#### What you should do:
Beginning at the line containing "discount: 20% = 9530.00 -> none" and continuing to the end of the records below, give each line again exactly as it stands, and only those lines.

(Information begins)

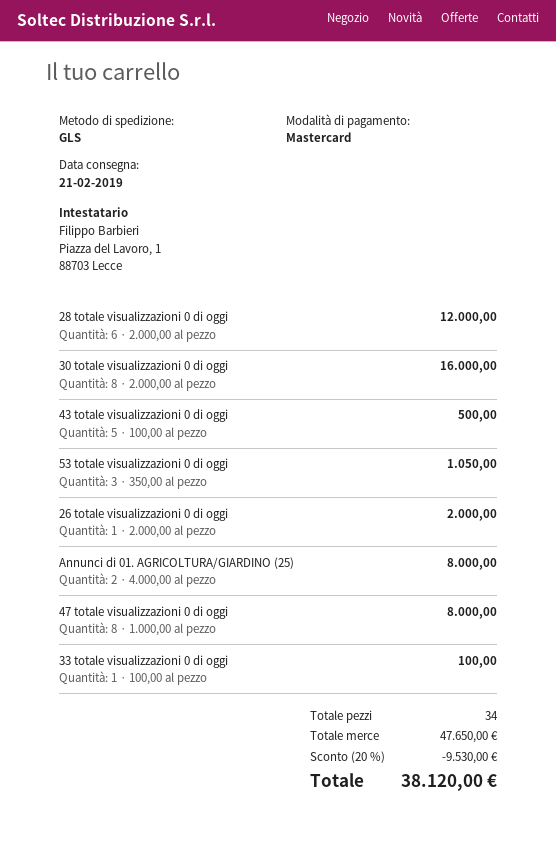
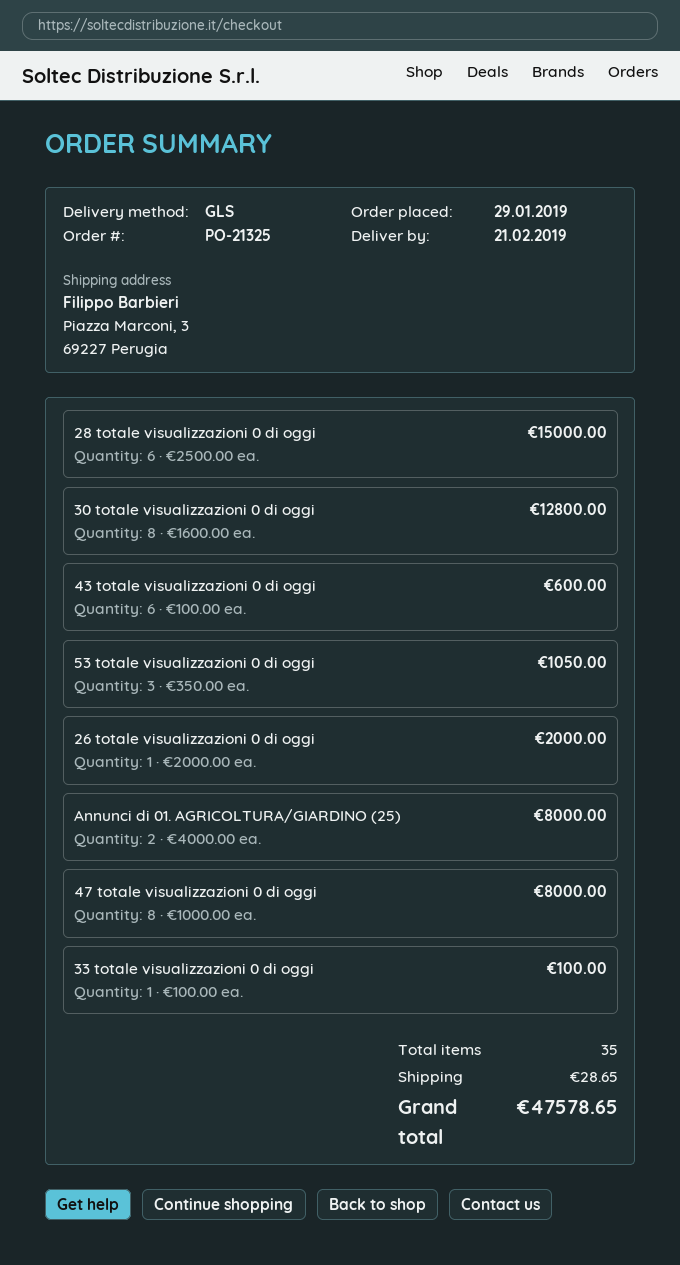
28 totale visualizzazioni 0 di oggi: 6 x 2000.00 = 12000.00 -> 6 x 2500.00 = 15000.00
30 totale visualizzazioni 0 di oggi: 8 x 2000.00 = 16000.00 -> 8 x 1600.00 = 12800.00
43 totale visualizzazioni 0 di oggi: 5 x 100.00 = 500.00 -> 6 x 100.00 = 600.00
total quantity: 34 -> 35
discount: 20% = 9530.00 -> none
shipping: none -> 28.65
total: 38120.00 -> 47578.65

(Information ends)

#### Your solution:
discount: 20% = 9530.00 -> none
shipping: none -> 28.65
total: 38120.00 -> 47578.65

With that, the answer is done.